Continuing from last year, this COP emphasized strategies for adapting to climate change impacts. Notably, the final text directly mentioned nature-based solutions in the Global Goal on Adaptation. A promising 2030 deforestation goal was also part of the text, ensuring that diversity in solutions is considered. It was exciting to see the growing acknowledgment that achieving climate goals demands innovative technology rooted in nature and a bio-based economy, crucial for transitioning towards sustainable cities and supply chains, a driving force for us at erthos.

Blue Zone Speaker Room at COP28

Main Takeaways

Reflecting on COP28, a few themes remain top of mind as it relates to the climate crisis:

The Role of Developing Nations: As young entrepreneurs invested in climate action, our participation in high-level state discussions and engagement with youth activists provided invaluable insights into persisting biases and the evident lack of fairness towards developing nations. Erthos is situated at the intersection of business and climate, and we feel a profound sense of responsibility to foster inclusivity. We are committed to leveraging our platform to amplify the powerful voices of youth and marginalized communities.

The Role of Biomaterials: The concept of a just transition and nature-based solutions resonated deeply with us. The emphasis on targets around methane gas reduction and the role of bioplastics signals a pivotal moment for our industry. We will continue to champion sustainable materials and promote responsible consumption.

The Role of Canada: Despite Canada's support for renewable ecosystems, its level of investment in critical pledges like the loss and damage fund was disappointing. Considering Canada's significant global presence in fossil fuel production and its GHG emissions ranking per capita, we advocate for a more assertive leadership role from Canada in addressing climate issues and advancing next-generation solutions that promote a bioeconomy.

The Role of COP28: The heightened emotions leading up to COP28 underscored the potential of platforms like this to ignite a significant movement. However, the urgency of our current climate crisis demands more than incremental change. With wildfires raging, ecosystems on the brink of extinction, cities facing disproportionate destruction, and record-breaking temperatures, we can't afford gradual shifts.

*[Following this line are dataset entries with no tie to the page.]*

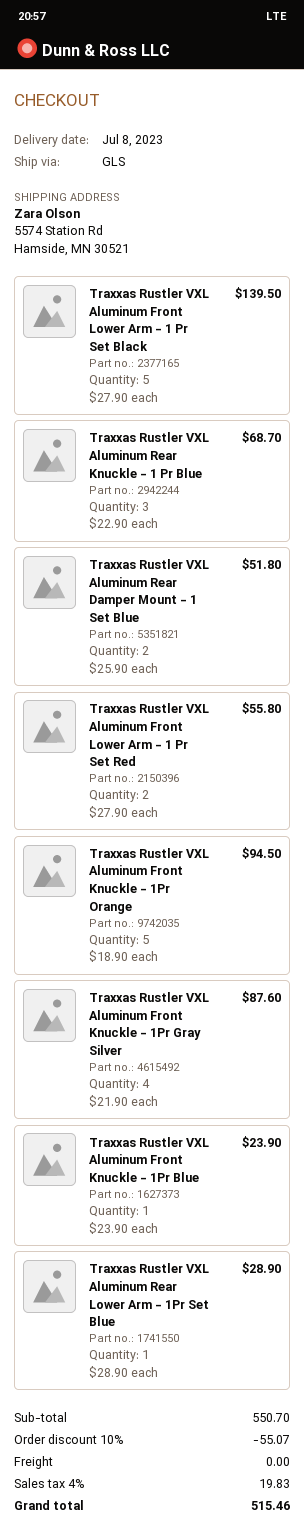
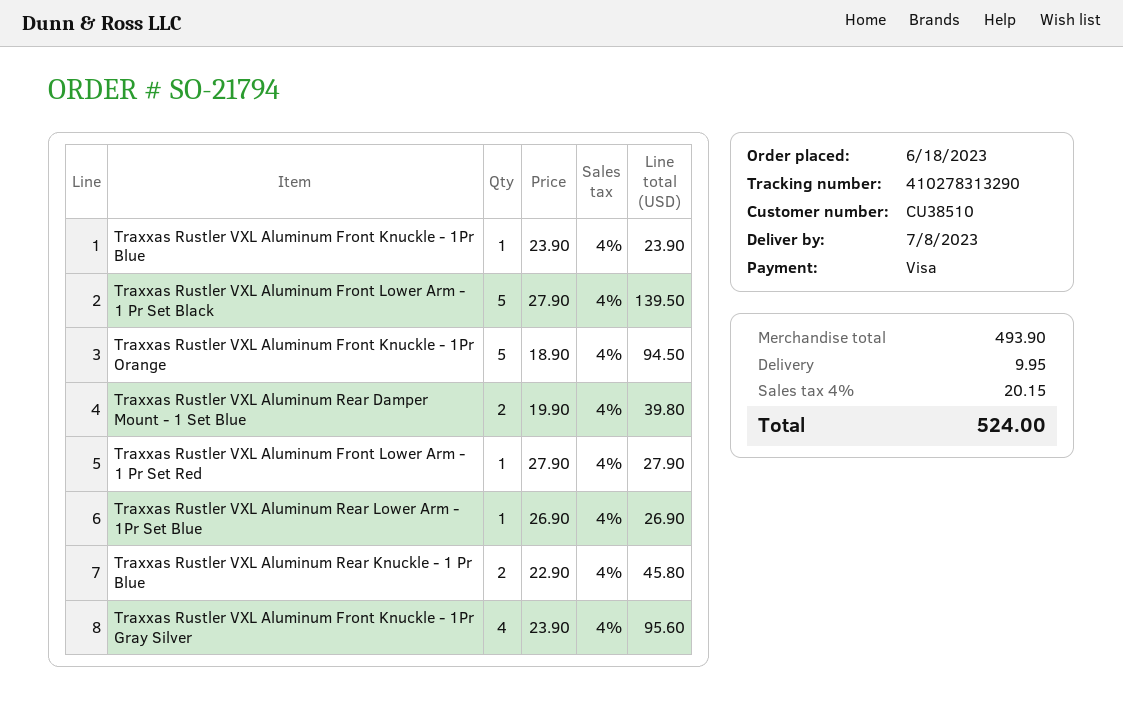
Traxxas Rustler VXL Aluminum Rear Knuckle - 1 Pr Blue: 3 x 22.90 = 68.70 -> 2 x 22.90 = 45.80
Traxxas Rustler VXL Aluminum Rear Damper Mount - 1 Set Blue: 2 x 25.90 = 51.80 -> 2 x 19.90 = 39.80
Traxxas Rustler VXL Aluminum Front Lower Arm - 1 Pr Set Red: 2 x 27.90 = 55.80 -> 1 x 27.90 = 27.90
Traxxas Rustler VXL Aluminum Front Knuckle - 1Pr Gray Silver: 4 x 21.90 = 87.60 -> 4 x 23.90 = 95.60
Traxxas Rustler VXL Aluminum Rear Lower Arm - 1Pr Set Blue: 1 x 28.90 = 28.90 -> 1 x 26.90 = 26.90
subtotal: 550.70 -> 493.90
discount: 10% = 55.07 -> none
shipping: 0.00 -> 9.95
tax: 4% = 19.83 -> 4% = 20.15
total: 515.46 -> 524.00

We urgently require accelerated action like never before.Looking Ahead

For erthos, COP28 was monumental. It deepened our understanding of the global climate landscape, reignited our commitment to sustainability, and intensified our urgency for accelerated action. As we continue innovating sustainable materials, our mission remains steadfast—to contribute significantly to a greener and more sustainable future.